==== Dataset records ====

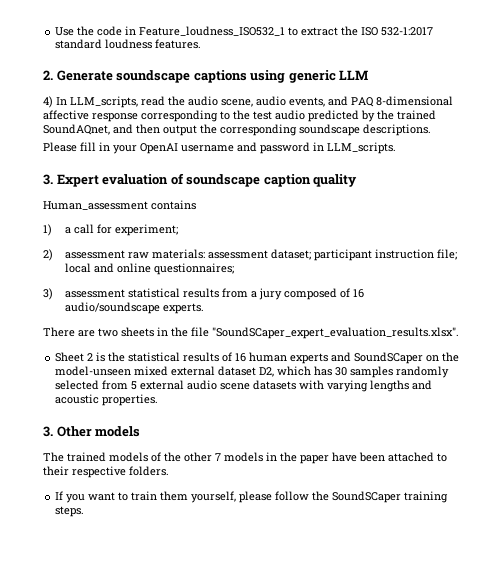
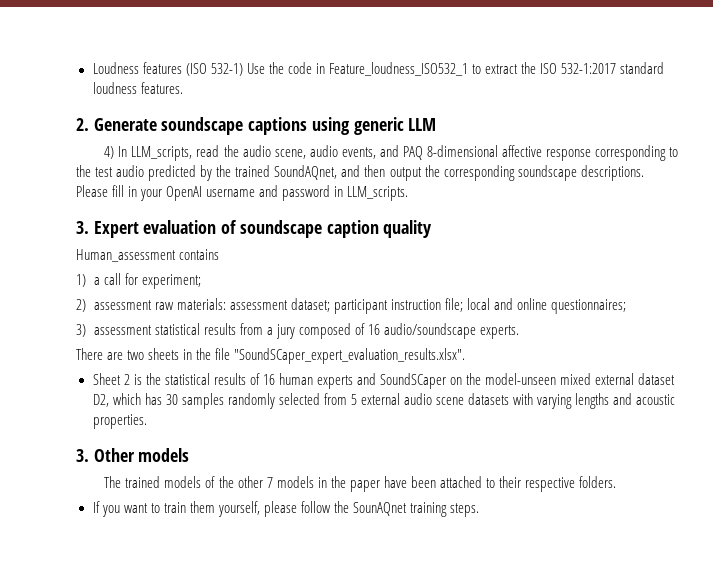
- Use the code in Feature_loudness_ISO532_1 to extract the ISO 532-1:2017 standard loudness features.
+ Loudness features (ISO 532-1) Use the code in Feature_loudness_ISO532_1 to extract the ISO 532-1:2017 standard loudness features.
- If you want to train them yourself, please follow the SoundSCaper training steps.
+ If you want to train them yourself, please follow the SounAQnet training steps.

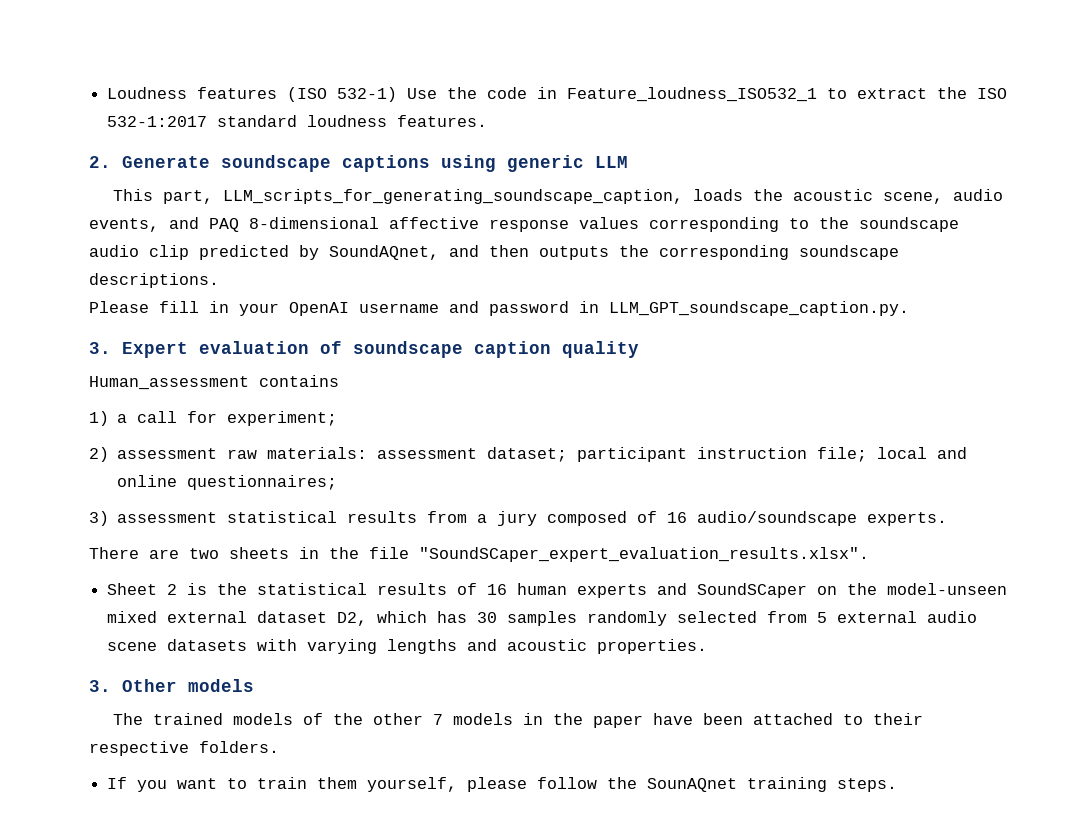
- 4) In LLM_scripts, read the audio scene, audio events, and PAQ 8-dimensional affective response corresponding to the test audio predicted by the trained SoundAQnet, and then output the corresponding soundscape descriptions.
+ This part, LLM_scripts_for_generating_soundscape_caption, loads the acoustic scene, audio events, and PAQ 8-dimensional affective response values corresponding to the soundscape audio clip predicted by SoundAQnet, and then outputs the corresponding soundscape descriptions.
- Please fill in your OpenAI username and password in LLM_scripts.
+ Please fill in your OpenAI username and password in LLM_GPT_soundscape_caption.py.

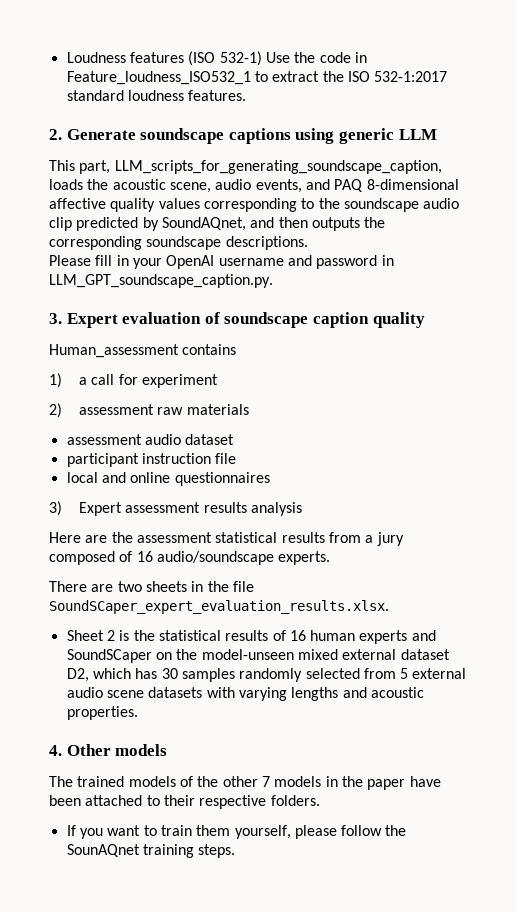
- This part, LLM_scripts_for_generating_soundscape_caption, loads the acoustic scene, audio events, and PAQ 8-dimensional affective response values corresponding to the soundscape audio clip predicted by SoundAQnet, and then outputs the corresponding soundscape descriptions.
+ This part, LLM_scripts_for_generating_soundscape_caption, loads the acoustic scene, audio events, and PAQ 8-dimensional affective quality values corresponding to the soundscape audio clip predicted by SoundAQnet, and then outputs the corresponding soundscape descriptions.
- 1) a call for experiment;
+ 1) a call for experiment
- 2) assessment raw materials: assessment dataset; participant instruction file; local and online questionnaires;
+ 2) assessment raw materials
+ assessment audio dataset
+ participant instruction file
+ local and online questionnaires
- 3) assessment statistical results from a jury composed of 16 audio/soundscape experts.
+ 3) Expert assessment results analysis
+ Here are the assessment statistical results from a jury composed of 16 audio/soundscape experts.
- There are two sheets in the file "SoundSCaper_expert_evaluation_results.xlsx".
+ There are two sheets in the file SoundSCaper_expert_evaluation_results.xlsx.
- 3. Other models
+ 4. Other models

====

#### Problem to solve:
Copy out every line from the records that has the word "questionnaires".

#### Task solution:
- 2) assessment raw materials: assessment dataset; participant instruction file; local and online questionnaires;
+ local and online questionnaires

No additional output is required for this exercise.